Your assignment:
In the listing below, the lines starting with the line with "- Chef 360 CLI reference documentation" and going on through the line with "- Then go to" are to be reproduced exactly, and only those.
++++
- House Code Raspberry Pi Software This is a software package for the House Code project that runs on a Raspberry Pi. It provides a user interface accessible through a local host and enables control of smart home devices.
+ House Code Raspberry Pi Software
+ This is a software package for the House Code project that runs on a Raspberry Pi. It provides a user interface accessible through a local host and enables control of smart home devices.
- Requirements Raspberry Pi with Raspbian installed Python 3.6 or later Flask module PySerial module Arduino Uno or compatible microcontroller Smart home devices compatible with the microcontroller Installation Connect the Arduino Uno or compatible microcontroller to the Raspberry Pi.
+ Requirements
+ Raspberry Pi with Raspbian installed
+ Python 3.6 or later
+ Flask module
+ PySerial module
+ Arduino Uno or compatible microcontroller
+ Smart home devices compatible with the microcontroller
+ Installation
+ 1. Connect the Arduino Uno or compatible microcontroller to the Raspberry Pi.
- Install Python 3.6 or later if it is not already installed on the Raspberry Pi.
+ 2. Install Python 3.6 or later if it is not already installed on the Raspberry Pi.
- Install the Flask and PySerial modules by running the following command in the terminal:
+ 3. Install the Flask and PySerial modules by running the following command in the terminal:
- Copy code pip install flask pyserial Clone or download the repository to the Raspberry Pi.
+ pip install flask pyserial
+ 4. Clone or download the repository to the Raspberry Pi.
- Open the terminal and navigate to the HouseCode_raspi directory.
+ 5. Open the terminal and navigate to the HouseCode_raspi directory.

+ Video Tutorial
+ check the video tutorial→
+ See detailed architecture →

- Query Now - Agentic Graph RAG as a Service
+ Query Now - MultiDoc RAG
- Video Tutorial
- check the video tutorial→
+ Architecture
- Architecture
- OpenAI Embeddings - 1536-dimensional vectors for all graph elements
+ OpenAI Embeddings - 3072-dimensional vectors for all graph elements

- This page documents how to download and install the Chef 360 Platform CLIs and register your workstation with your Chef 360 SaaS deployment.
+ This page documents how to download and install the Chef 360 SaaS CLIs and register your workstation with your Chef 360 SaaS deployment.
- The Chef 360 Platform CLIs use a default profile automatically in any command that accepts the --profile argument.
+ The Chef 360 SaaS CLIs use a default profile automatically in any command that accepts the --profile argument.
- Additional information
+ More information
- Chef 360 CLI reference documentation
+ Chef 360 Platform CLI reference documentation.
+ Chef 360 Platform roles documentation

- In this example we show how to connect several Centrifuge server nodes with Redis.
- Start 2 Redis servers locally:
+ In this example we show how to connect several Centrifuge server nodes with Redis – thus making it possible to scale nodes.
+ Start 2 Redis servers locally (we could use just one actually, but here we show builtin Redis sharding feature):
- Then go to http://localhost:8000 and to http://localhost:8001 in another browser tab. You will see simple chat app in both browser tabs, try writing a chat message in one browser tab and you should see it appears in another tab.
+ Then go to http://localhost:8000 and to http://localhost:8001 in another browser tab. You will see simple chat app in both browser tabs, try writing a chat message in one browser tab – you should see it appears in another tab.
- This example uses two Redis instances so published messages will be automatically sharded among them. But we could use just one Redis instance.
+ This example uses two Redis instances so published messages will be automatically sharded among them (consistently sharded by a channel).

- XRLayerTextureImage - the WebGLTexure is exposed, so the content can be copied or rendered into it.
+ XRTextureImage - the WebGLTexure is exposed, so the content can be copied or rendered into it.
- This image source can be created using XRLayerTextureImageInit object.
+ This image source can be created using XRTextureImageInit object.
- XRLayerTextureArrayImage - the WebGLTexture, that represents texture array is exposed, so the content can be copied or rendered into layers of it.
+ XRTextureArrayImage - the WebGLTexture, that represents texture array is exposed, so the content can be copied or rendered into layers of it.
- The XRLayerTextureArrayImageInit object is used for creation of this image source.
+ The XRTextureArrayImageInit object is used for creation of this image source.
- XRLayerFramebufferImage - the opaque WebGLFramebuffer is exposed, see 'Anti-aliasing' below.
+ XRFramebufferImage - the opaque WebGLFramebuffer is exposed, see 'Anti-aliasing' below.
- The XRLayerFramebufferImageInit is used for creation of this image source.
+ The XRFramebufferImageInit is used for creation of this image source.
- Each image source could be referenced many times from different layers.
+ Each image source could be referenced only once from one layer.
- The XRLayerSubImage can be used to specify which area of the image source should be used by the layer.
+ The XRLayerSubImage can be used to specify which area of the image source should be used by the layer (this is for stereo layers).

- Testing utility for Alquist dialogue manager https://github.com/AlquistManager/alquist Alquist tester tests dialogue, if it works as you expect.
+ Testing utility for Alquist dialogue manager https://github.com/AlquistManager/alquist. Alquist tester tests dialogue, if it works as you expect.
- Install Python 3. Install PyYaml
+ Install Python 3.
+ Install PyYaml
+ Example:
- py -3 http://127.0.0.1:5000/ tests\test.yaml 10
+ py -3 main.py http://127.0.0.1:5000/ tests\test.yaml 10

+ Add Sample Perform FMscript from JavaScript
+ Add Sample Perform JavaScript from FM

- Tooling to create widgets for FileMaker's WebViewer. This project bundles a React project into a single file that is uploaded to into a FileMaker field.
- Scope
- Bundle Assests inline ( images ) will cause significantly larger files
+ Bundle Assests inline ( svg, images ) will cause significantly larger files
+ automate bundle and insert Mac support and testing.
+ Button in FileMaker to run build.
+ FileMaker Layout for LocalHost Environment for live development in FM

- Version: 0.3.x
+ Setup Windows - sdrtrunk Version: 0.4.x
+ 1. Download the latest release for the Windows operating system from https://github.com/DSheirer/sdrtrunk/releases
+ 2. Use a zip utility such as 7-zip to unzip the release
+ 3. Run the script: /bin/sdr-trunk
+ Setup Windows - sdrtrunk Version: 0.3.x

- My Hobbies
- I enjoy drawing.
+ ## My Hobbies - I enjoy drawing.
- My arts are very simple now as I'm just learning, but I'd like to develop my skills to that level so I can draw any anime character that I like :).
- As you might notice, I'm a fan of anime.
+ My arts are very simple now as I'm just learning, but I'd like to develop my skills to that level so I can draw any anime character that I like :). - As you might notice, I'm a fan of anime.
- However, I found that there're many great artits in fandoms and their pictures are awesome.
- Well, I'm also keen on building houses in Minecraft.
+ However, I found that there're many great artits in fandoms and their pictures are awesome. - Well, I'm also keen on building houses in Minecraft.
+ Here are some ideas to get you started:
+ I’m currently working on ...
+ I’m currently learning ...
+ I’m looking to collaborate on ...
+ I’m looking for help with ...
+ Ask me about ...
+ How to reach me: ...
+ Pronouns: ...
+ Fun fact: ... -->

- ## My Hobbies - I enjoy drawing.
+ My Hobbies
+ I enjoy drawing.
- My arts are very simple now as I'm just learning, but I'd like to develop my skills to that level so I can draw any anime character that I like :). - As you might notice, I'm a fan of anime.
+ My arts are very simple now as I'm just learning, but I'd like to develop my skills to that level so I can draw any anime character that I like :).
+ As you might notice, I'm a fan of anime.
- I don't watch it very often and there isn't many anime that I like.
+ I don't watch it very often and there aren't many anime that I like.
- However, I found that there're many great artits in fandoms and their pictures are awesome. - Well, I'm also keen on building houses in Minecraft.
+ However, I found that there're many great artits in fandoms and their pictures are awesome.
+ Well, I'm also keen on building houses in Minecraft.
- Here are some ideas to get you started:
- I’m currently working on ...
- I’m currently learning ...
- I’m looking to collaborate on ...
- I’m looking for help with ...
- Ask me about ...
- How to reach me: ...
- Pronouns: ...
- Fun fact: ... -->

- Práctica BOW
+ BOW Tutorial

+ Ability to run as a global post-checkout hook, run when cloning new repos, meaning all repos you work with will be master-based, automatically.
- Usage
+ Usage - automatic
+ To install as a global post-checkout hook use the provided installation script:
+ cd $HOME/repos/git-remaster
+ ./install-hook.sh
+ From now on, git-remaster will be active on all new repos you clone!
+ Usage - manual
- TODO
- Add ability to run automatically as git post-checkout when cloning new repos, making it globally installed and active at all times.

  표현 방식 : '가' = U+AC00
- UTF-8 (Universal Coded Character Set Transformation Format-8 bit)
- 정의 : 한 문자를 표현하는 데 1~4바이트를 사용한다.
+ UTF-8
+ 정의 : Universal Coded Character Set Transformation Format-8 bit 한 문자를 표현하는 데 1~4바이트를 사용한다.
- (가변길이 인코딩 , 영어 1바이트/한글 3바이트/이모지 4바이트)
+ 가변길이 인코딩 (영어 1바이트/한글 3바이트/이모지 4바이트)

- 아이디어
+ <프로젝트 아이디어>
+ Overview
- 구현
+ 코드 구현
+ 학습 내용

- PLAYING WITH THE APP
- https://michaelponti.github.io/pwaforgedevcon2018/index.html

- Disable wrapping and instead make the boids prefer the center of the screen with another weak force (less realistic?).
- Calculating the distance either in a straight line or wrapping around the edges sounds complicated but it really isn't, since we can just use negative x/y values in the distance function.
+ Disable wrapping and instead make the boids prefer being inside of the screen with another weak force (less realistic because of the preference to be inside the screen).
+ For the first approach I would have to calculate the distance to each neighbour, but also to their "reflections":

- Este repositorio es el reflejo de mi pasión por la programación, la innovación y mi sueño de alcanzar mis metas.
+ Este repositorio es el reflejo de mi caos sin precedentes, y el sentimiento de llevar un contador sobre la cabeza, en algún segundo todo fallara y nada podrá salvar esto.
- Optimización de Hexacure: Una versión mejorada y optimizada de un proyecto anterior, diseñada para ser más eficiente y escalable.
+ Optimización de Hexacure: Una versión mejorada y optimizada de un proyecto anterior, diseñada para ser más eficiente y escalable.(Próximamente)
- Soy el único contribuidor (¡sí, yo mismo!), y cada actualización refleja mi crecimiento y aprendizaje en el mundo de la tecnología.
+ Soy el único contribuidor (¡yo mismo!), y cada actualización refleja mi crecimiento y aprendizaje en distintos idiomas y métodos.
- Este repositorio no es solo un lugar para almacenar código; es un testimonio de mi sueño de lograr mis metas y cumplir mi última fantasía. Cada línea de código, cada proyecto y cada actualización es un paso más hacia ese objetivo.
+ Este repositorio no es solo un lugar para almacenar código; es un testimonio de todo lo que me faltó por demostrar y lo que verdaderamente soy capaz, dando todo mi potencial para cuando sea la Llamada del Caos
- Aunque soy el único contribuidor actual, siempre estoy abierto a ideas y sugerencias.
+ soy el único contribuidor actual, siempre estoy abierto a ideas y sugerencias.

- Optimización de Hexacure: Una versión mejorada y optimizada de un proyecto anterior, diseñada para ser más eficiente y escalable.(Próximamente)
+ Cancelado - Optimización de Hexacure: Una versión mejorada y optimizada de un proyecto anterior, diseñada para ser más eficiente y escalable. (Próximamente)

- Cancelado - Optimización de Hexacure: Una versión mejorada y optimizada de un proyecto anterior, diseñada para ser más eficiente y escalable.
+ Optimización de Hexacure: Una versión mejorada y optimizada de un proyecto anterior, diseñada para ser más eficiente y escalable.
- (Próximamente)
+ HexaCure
++++
Reply to the exercise:
- Chef 360 CLI reference documentation
+ Chef 360 Platform CLI reference documentation.
+ Chef 360 Platform roles documentation

- In this example we show how to connect several Centrifuge server nodes with Redis.
- Start 2 Redis servers locally:
+ In this example we show how to connect several Centrifuge server nodes with Redis – thus making it possible to scale nodes.
+ Start 2 Redis servers locally (we could use just one actually, but here we show builtin Redis sharding feature):
- Then go to http://localhost:8000 and to http://localhost:8001 in another browser tab. You will see simple chat app in both browser tabs, try writing a chat message in one browser tab and you should see it appears in another tab.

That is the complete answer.